WHAT IS EXPECTED:
Among the lines below, the one containing "- Si la función" opens the range and the one containing "all other tasks" closes it. Print that range exactly, without the pictures.

(Modification records)
⟨

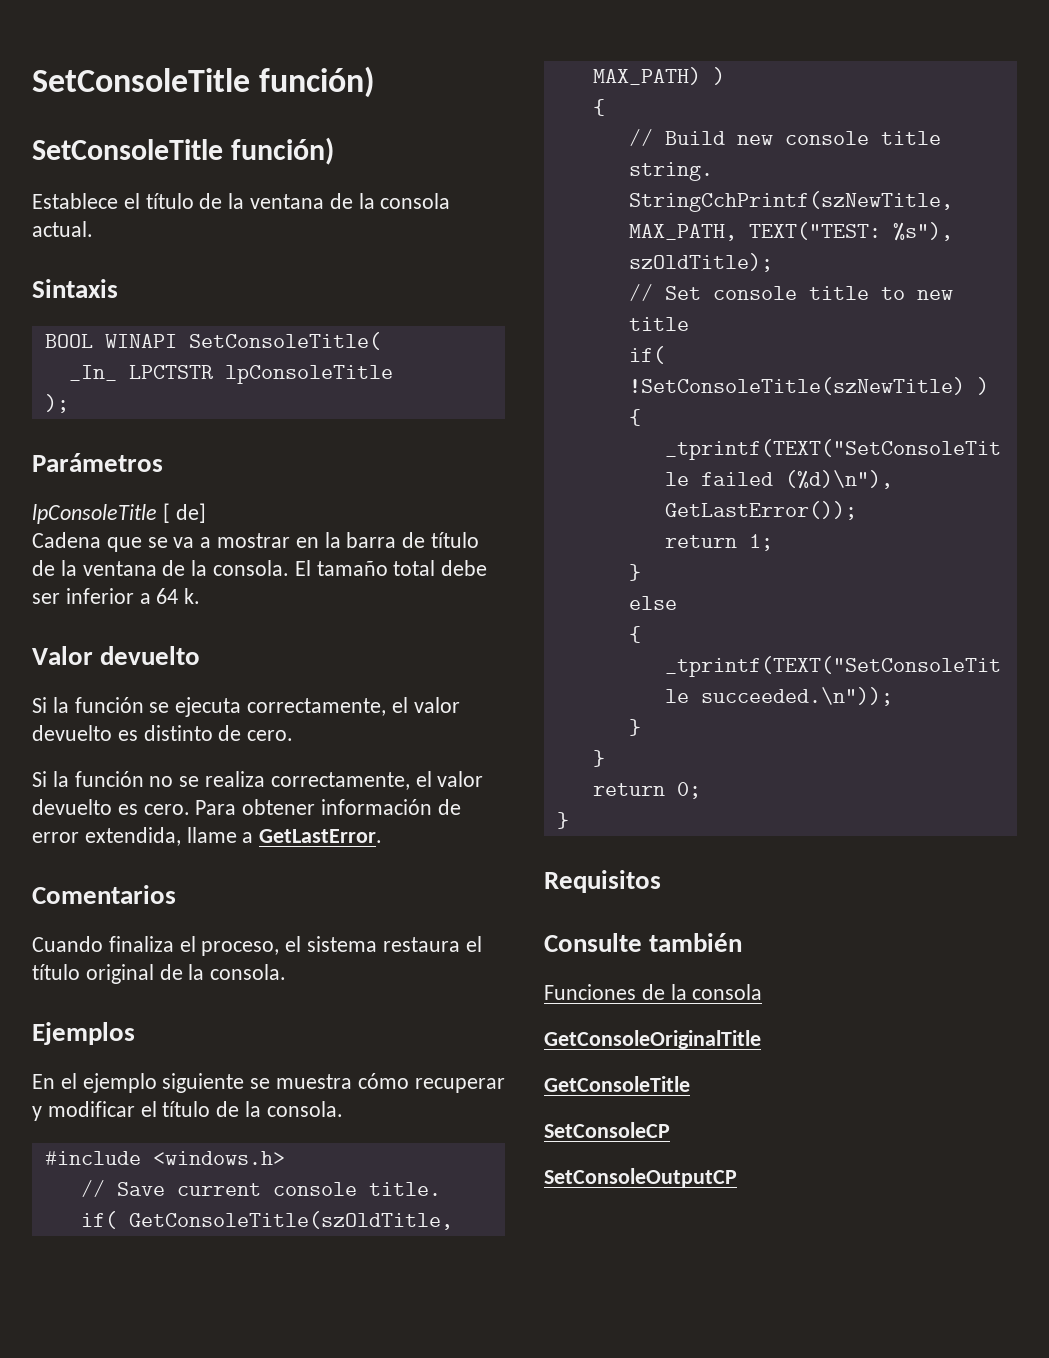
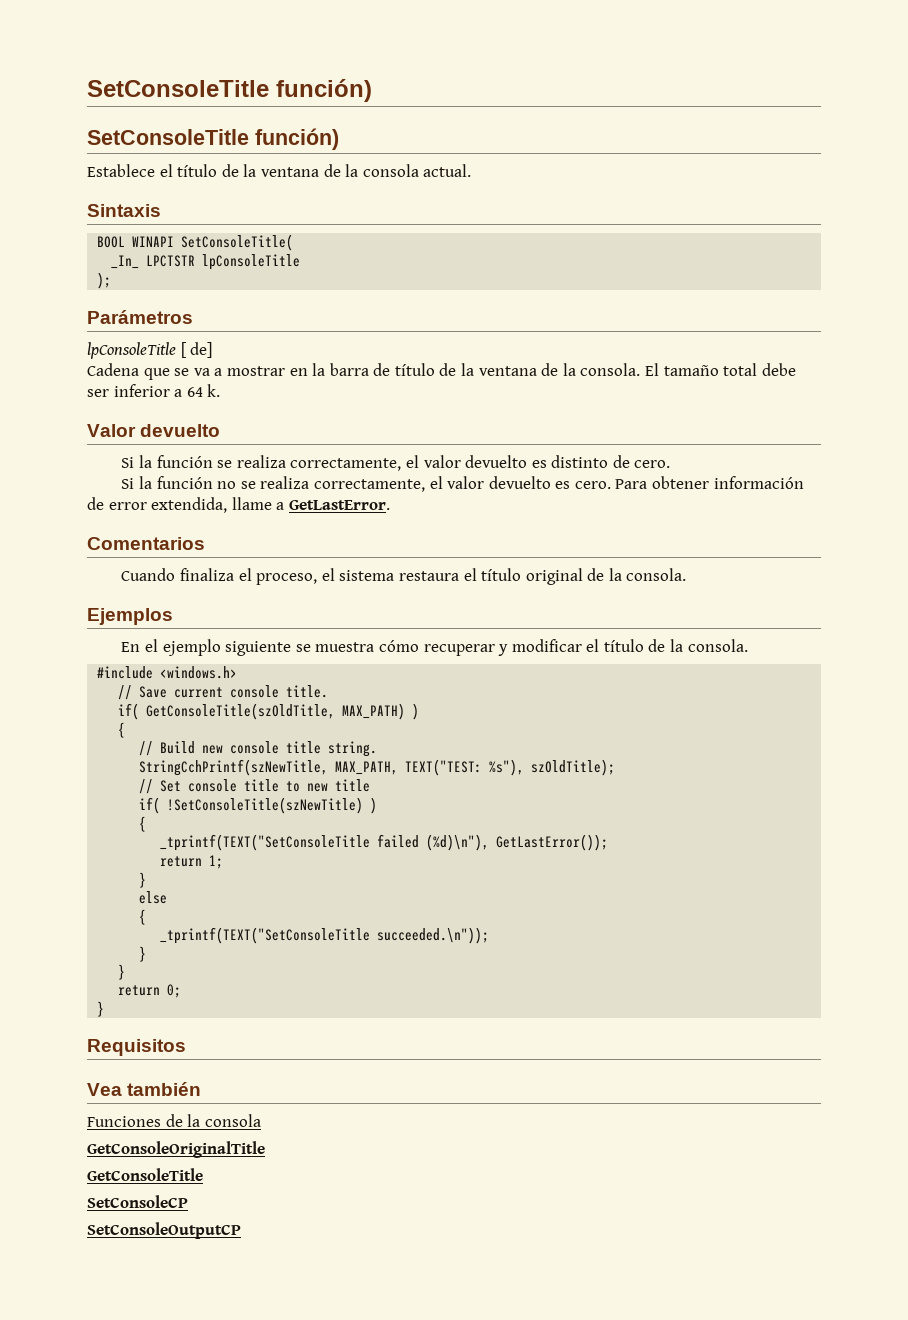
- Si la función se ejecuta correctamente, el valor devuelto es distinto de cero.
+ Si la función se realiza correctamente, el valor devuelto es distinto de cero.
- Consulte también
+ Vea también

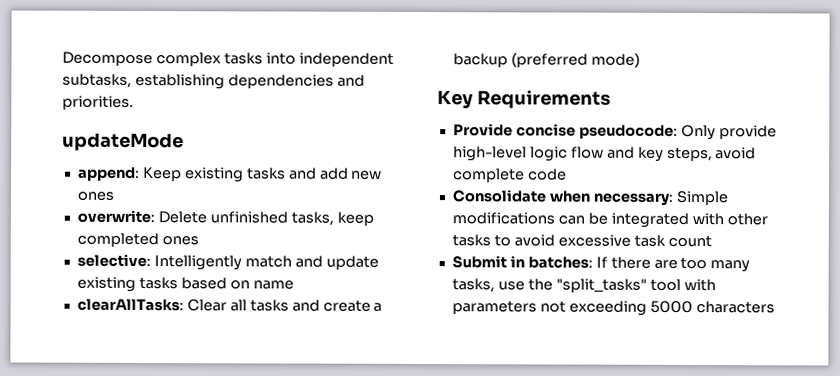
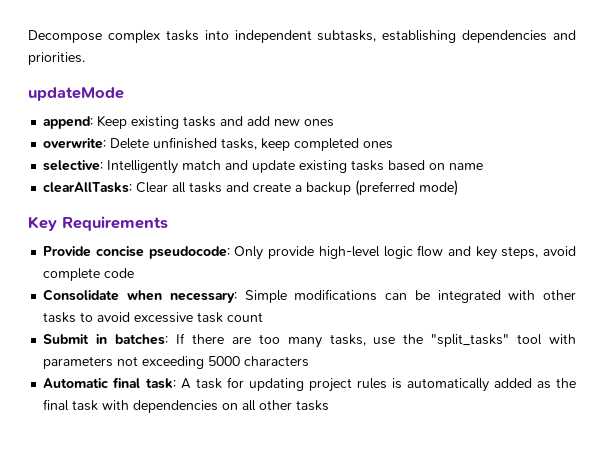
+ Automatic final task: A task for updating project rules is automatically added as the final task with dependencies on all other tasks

⟩
⟨

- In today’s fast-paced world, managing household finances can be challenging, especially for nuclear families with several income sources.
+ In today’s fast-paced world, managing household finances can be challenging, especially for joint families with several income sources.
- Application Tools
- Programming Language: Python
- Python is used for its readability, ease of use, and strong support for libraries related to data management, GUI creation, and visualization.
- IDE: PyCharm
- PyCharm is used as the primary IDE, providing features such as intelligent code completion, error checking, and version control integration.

⟩

RESULT FOR THIS EXERCISE:
- Si la función se ejecuta correctamente, el valor devuelto es distinto de cero.
+ Si la función se realiza correctamente, el valor devuelto es distinto de cero.
- Consulte también
+ Vea también

+ Automatic final task: A task for updating project rules is automatically added as the final task with dependencies on all other tasks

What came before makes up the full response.